» AIM OF THE TASK: Reproduce exactly the line with "Cécilia: 2 x" and the lines after it. Stop at the last line of the data and include nothing else.

» RECORDS FOR PROCESSING:
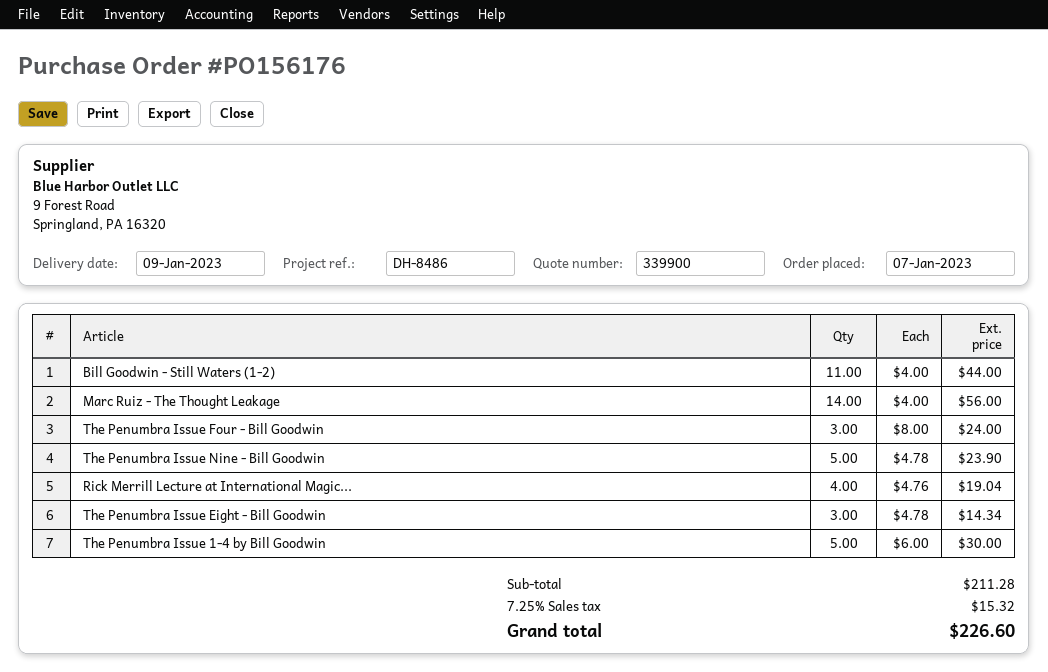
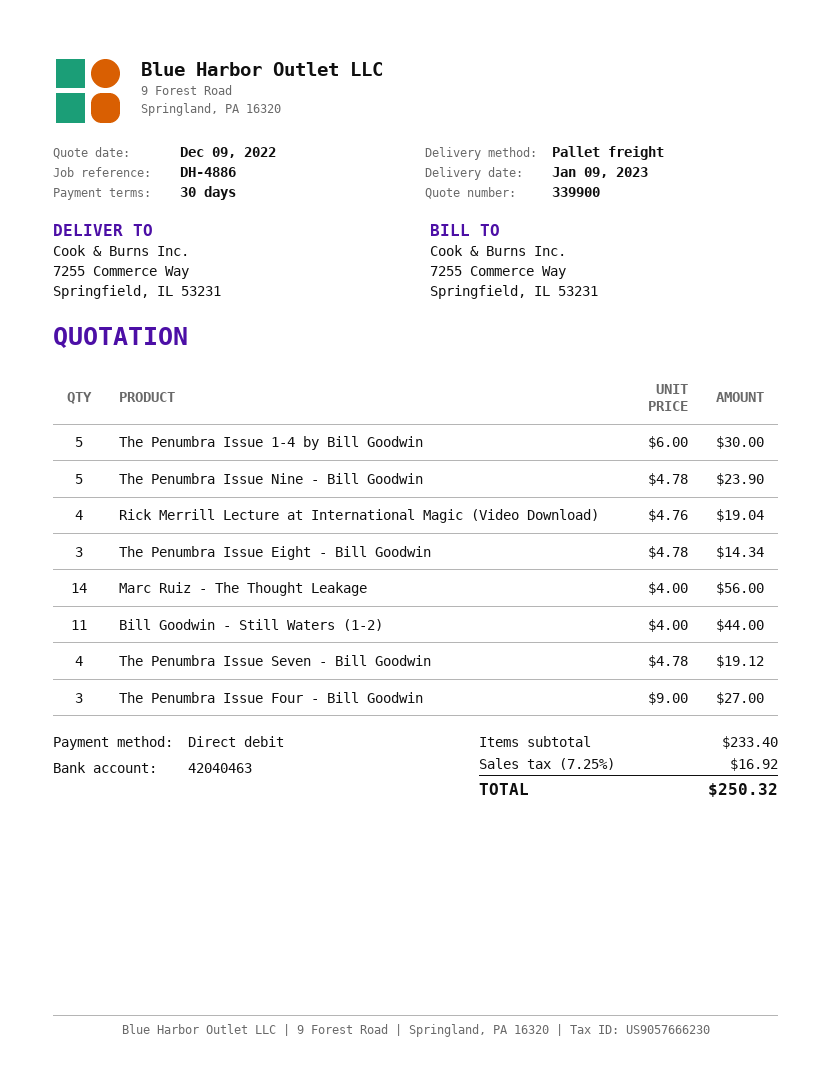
reference: DH-8486 -> DH-4886
The Penumbra Issue Four - Bill Goodwin: 3 x 8.00 = 24.00 -> 3 x 9.00 = 27.00
The Penumbra Issue Seven - Bill Goodwin: none -> 4 x 4.78 = 19.12
subtotal: 211.28 -> 233.40
tax: 7.25% = 15.32 -> 7.25% = 16.92
total: 226.60 -> 250.32

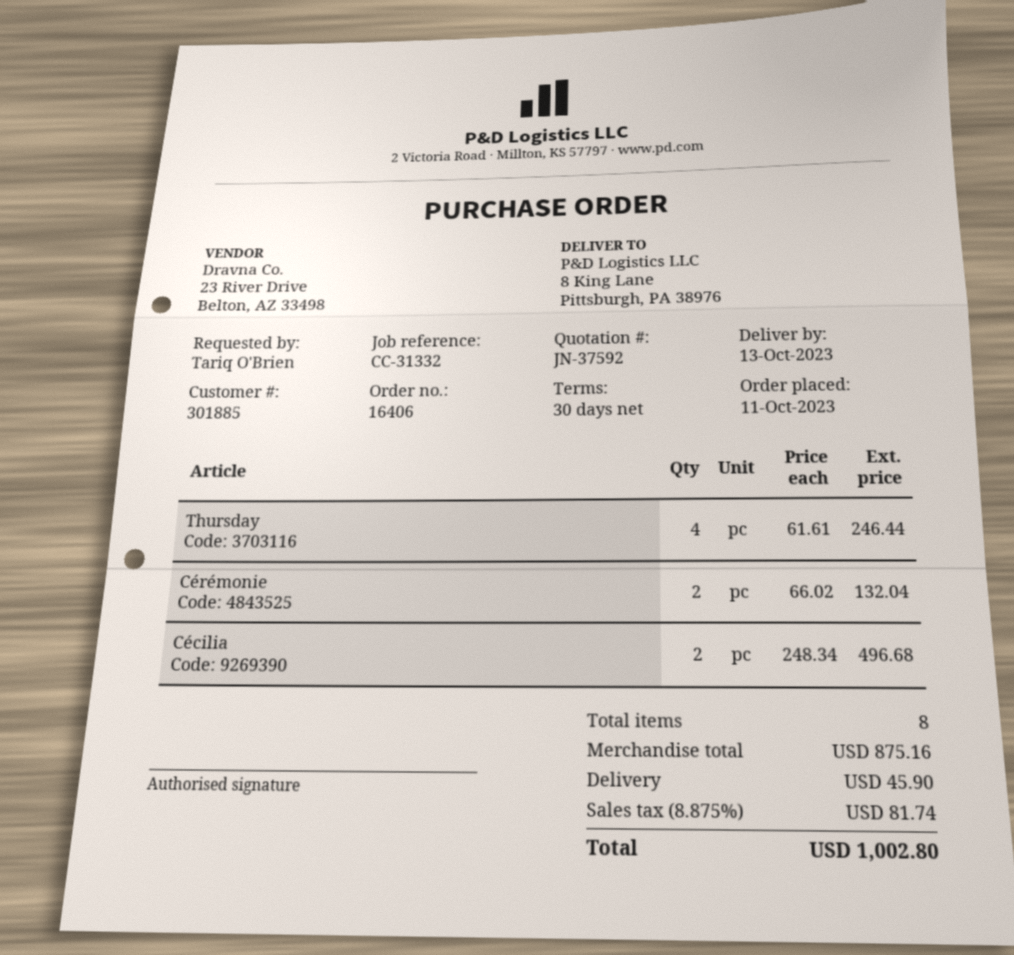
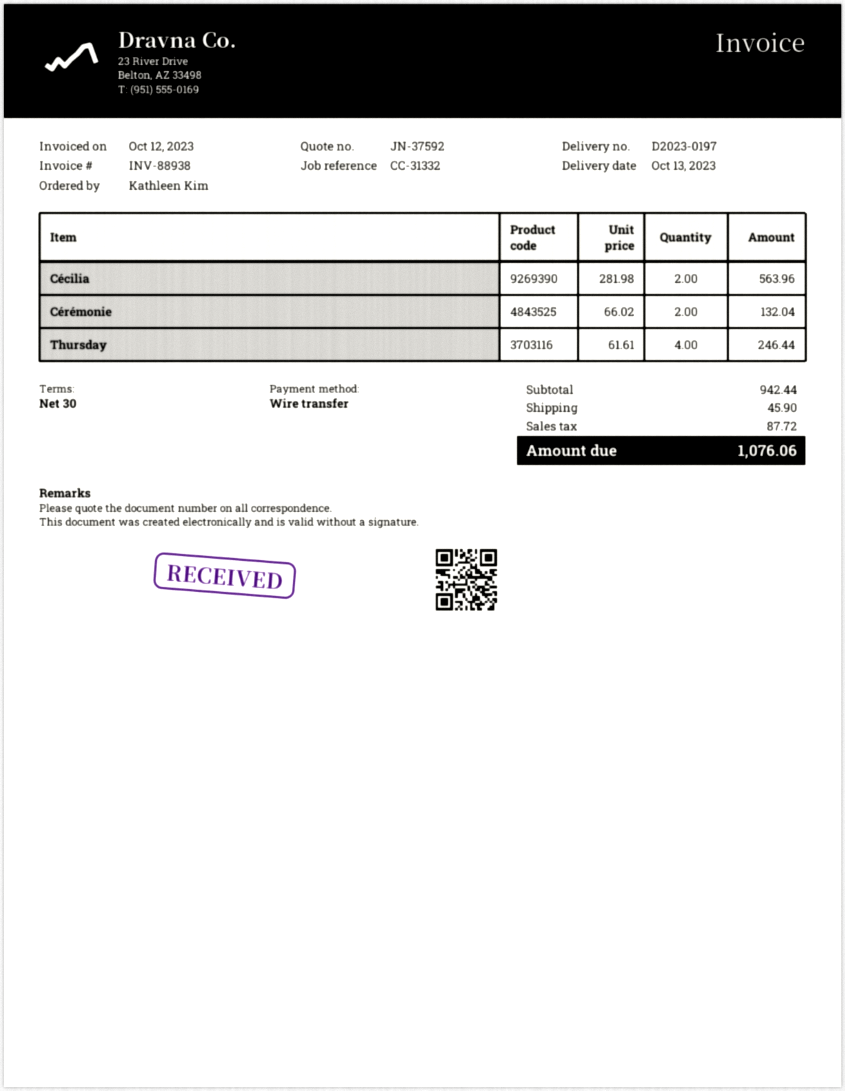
ordered by: Tariq O'Brien -> Kathleen Kim
Cécilia: 2 x 248.34 = 496.68 -> 2 x 281.98 = 563.96
subtotal: 875.16 -> 942.44
tax: 81.74 -> 87.72
total: 1002.80 -> 1076.06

» EXERCISE ANSWER:
Cécilia: 2 x 248.34 = 496.68 -> 2 x 281.98 = 563.96
subtotal: 875.16 -> 942.44
tax: 81.74 -> 87.72
total: 1002.80 -> 1076.06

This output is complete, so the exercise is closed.